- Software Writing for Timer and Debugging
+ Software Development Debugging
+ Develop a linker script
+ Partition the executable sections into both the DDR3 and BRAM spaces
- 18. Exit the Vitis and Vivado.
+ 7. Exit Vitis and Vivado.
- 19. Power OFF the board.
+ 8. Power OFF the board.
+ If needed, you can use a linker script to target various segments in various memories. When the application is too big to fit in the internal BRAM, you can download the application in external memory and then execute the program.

# # #

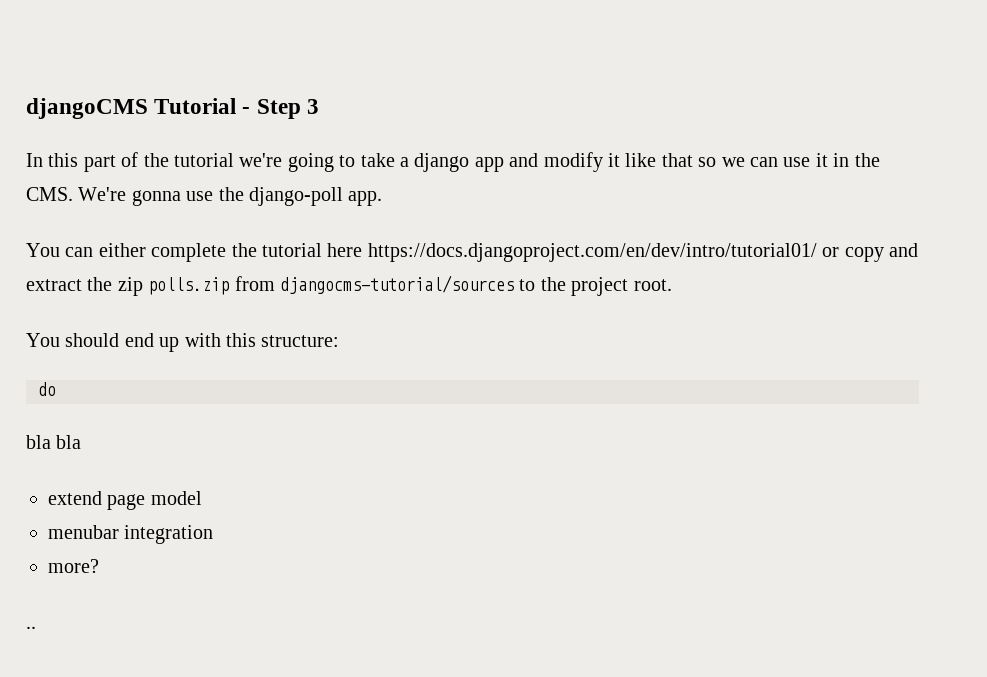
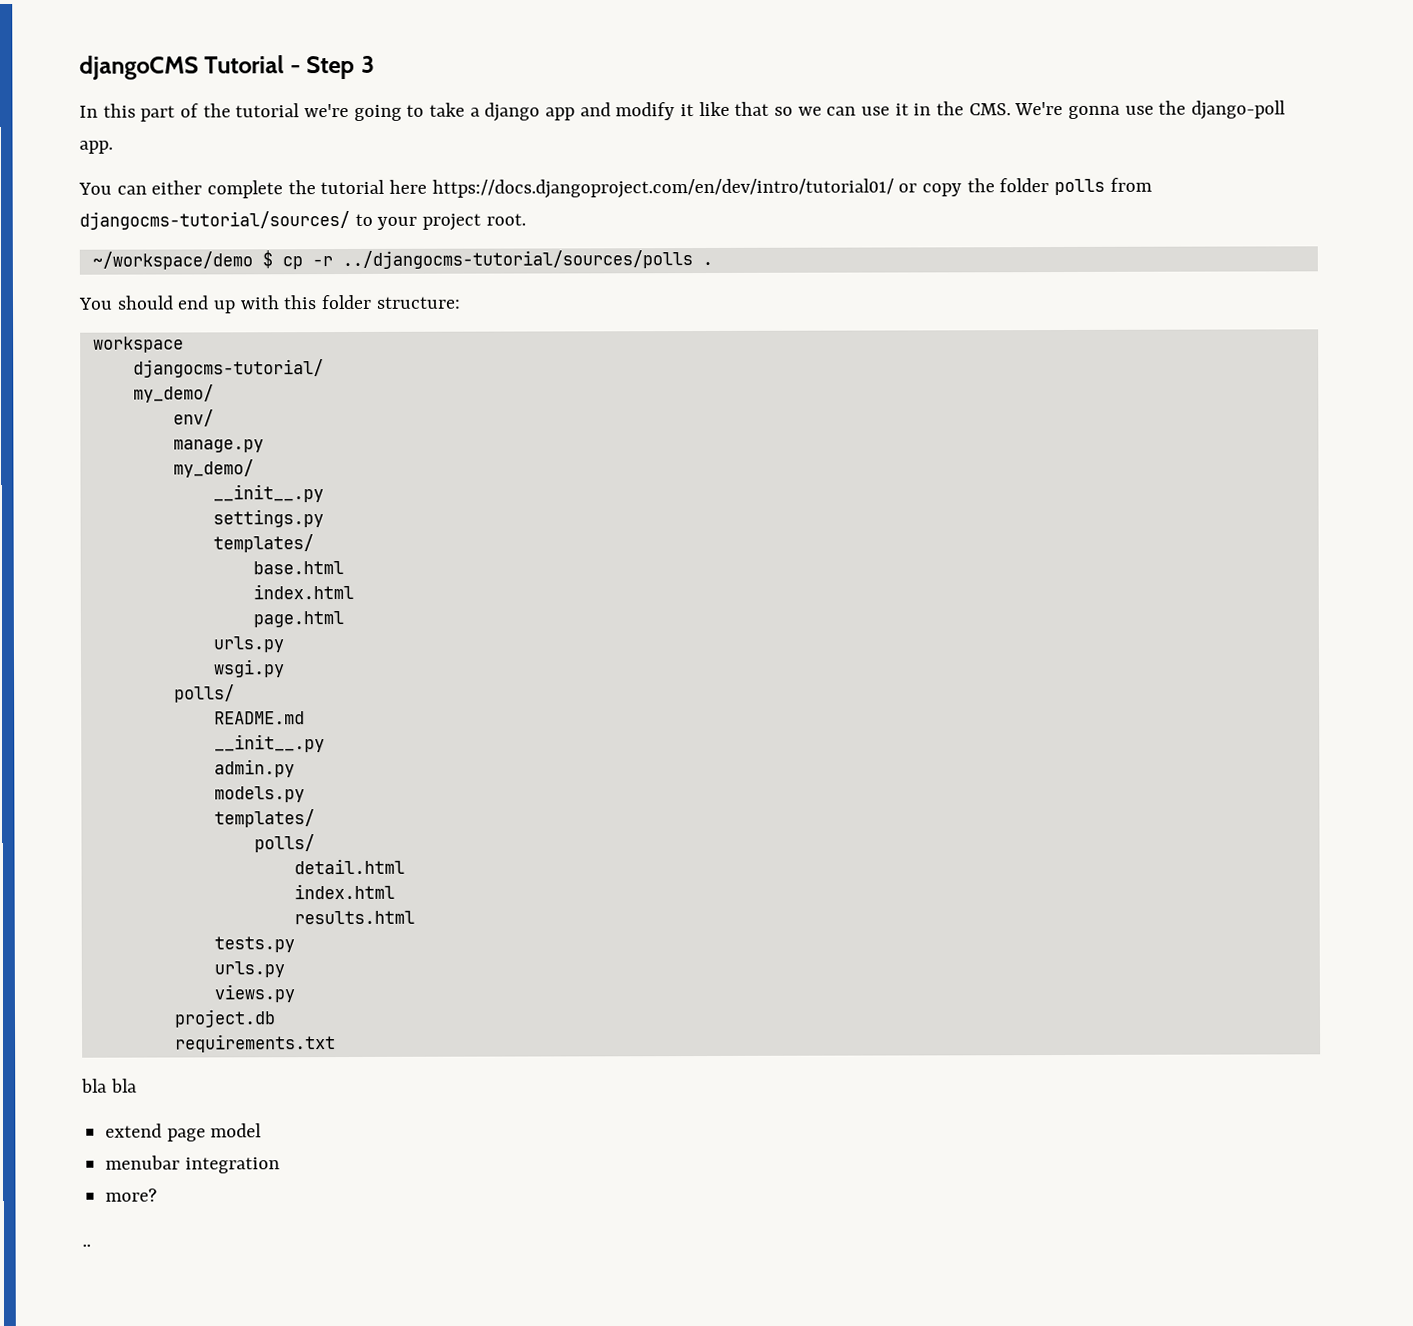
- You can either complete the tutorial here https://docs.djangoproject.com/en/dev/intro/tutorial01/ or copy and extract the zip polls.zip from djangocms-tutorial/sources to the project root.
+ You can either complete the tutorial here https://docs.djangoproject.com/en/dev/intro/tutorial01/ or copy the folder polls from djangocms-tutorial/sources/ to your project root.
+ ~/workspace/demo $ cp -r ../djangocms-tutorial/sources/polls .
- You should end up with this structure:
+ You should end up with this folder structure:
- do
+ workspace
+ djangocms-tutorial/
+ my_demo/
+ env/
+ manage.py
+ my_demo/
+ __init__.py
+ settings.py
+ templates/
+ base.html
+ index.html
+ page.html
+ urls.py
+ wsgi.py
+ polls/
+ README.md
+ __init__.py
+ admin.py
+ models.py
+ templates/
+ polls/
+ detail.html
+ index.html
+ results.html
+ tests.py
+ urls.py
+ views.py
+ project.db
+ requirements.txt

# # #

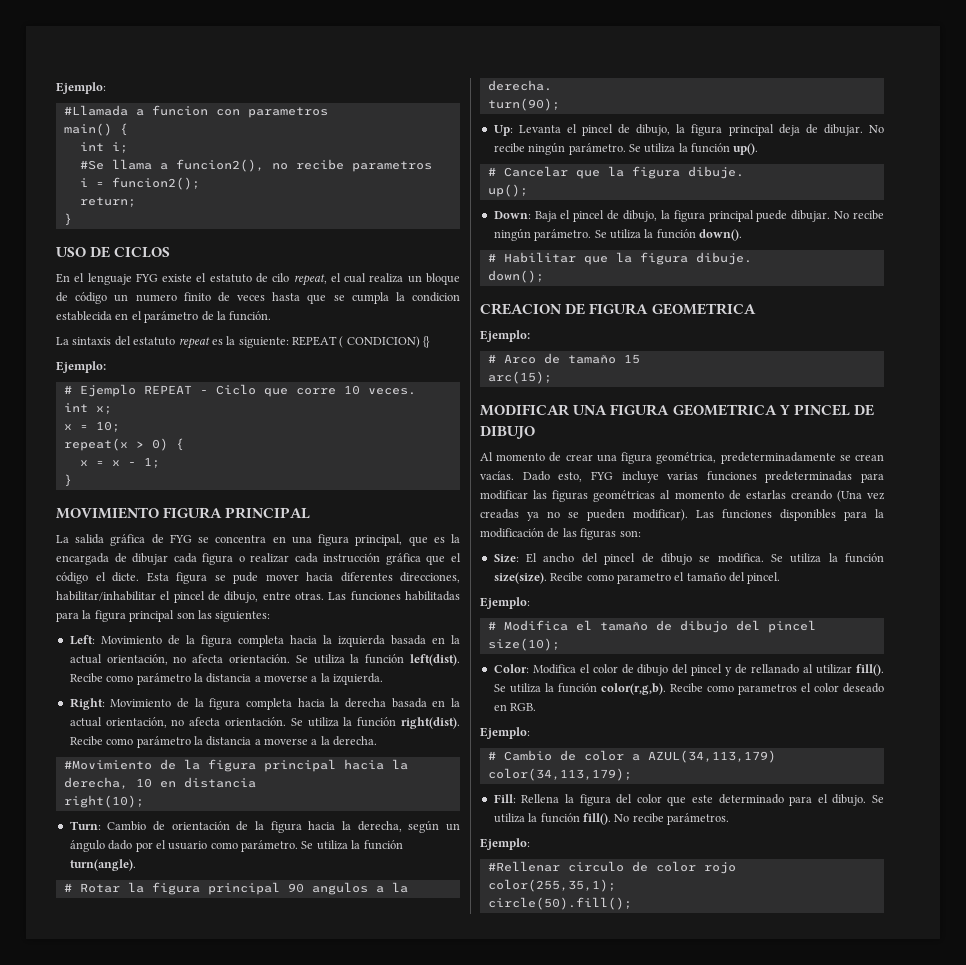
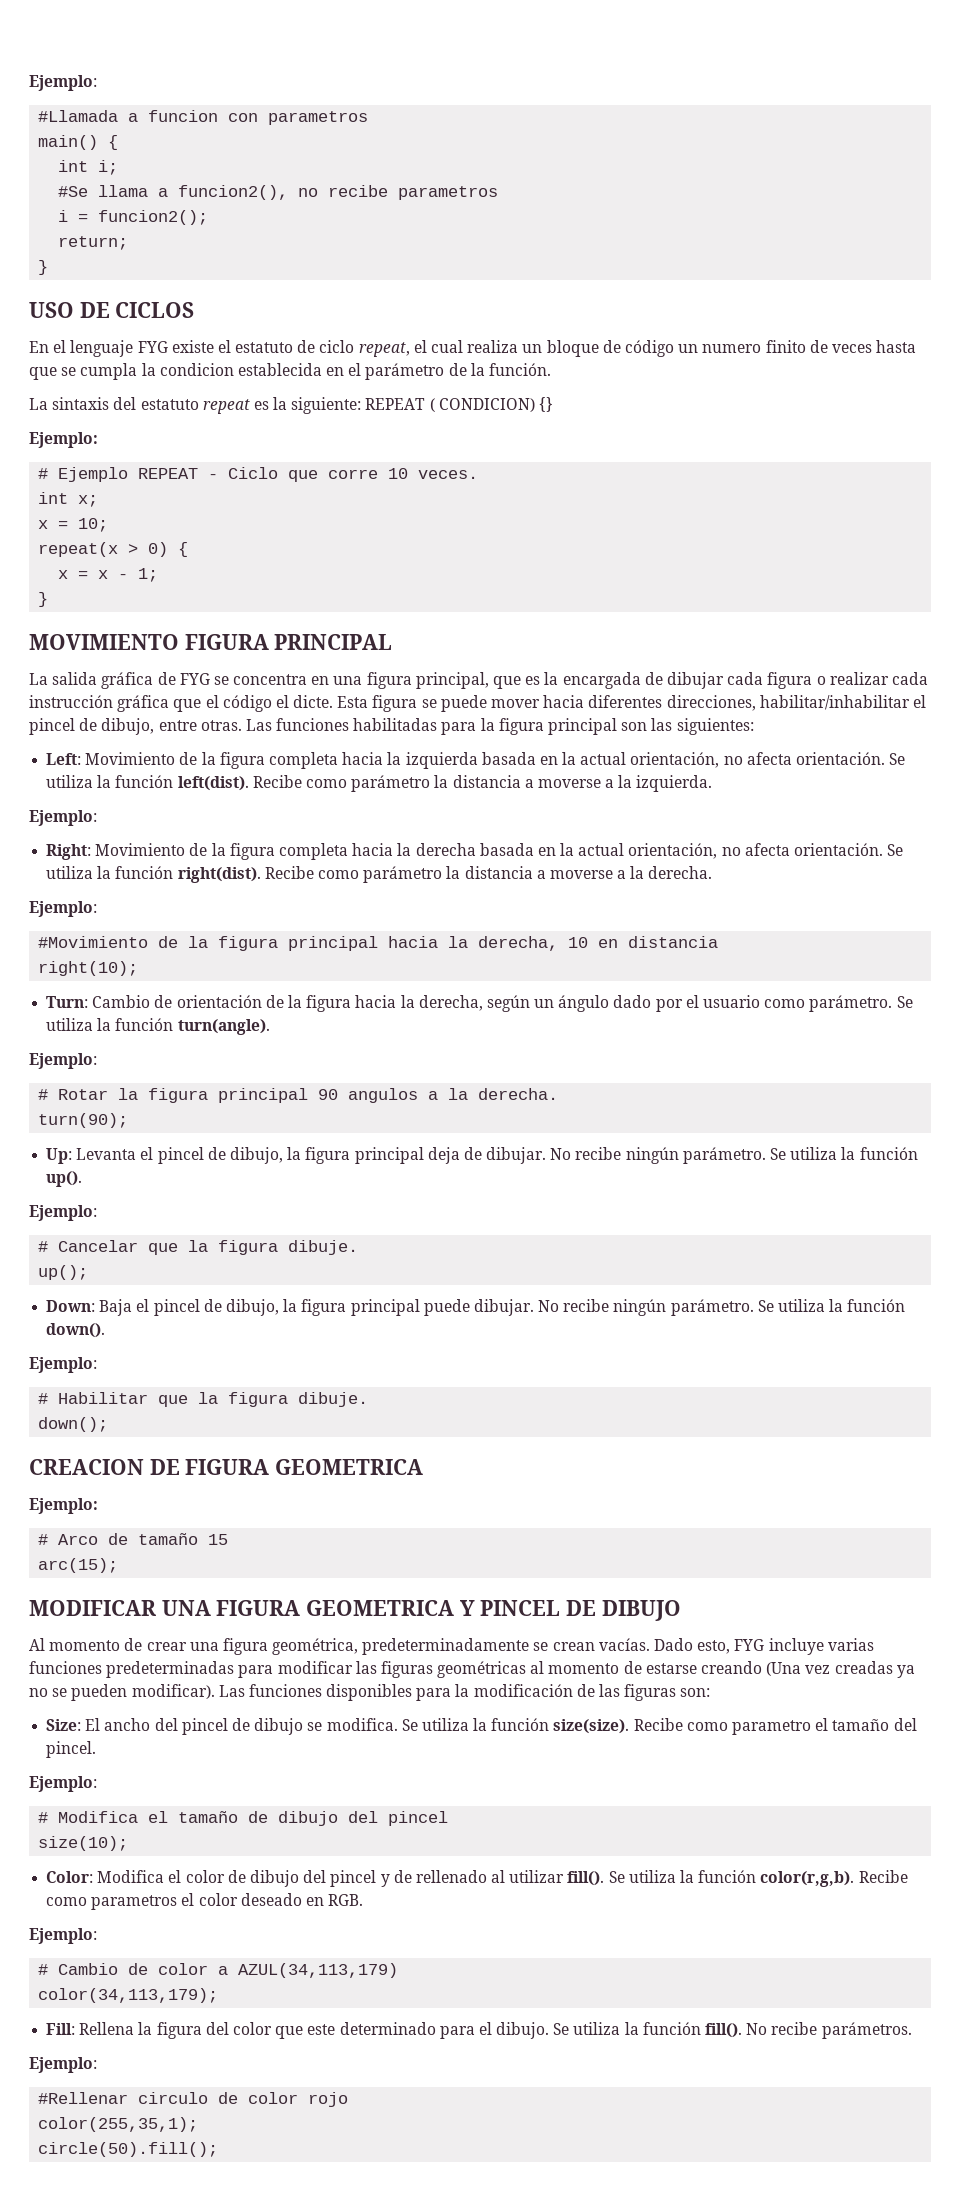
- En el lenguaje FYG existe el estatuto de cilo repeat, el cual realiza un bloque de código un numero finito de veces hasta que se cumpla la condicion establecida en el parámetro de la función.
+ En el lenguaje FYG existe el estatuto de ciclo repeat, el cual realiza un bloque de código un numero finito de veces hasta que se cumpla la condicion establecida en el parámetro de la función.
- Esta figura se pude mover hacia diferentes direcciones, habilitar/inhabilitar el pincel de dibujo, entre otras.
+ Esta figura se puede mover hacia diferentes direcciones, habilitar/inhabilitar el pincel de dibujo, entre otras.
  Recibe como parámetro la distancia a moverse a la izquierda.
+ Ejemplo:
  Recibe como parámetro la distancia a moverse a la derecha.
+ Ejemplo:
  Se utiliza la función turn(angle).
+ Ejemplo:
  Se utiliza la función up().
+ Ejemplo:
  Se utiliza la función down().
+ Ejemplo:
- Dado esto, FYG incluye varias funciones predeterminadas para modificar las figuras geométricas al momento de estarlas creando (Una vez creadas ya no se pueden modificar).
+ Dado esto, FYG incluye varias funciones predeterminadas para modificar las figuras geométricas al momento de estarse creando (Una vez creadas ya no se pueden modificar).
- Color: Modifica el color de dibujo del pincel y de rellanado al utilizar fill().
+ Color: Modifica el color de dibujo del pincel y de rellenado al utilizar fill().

# # #

(Task item) Take the stretch of lines above from the one containing "- Software Writing for Timer and Debugging" through the one containing "execute the program." and repeat it exactly, adding no other line.

(Result)
- Software Writing for Timer and Debugging
+ Software Development Debugging
+ Develop a linker script
+ Partition the executable sections into both the DDR3 and BRAM spaces
- 18. Exit the Vitis and Vivado.
+ 7. Exit Vitis and Vivado.
- 19. Power OFF the board.
+ 8. Power OFF the board.
+ If needed, you can use a linker script to target various segments in various memories. When the application is too big to fit in the internal BRAM, you can download the application in external memory and then execute the program.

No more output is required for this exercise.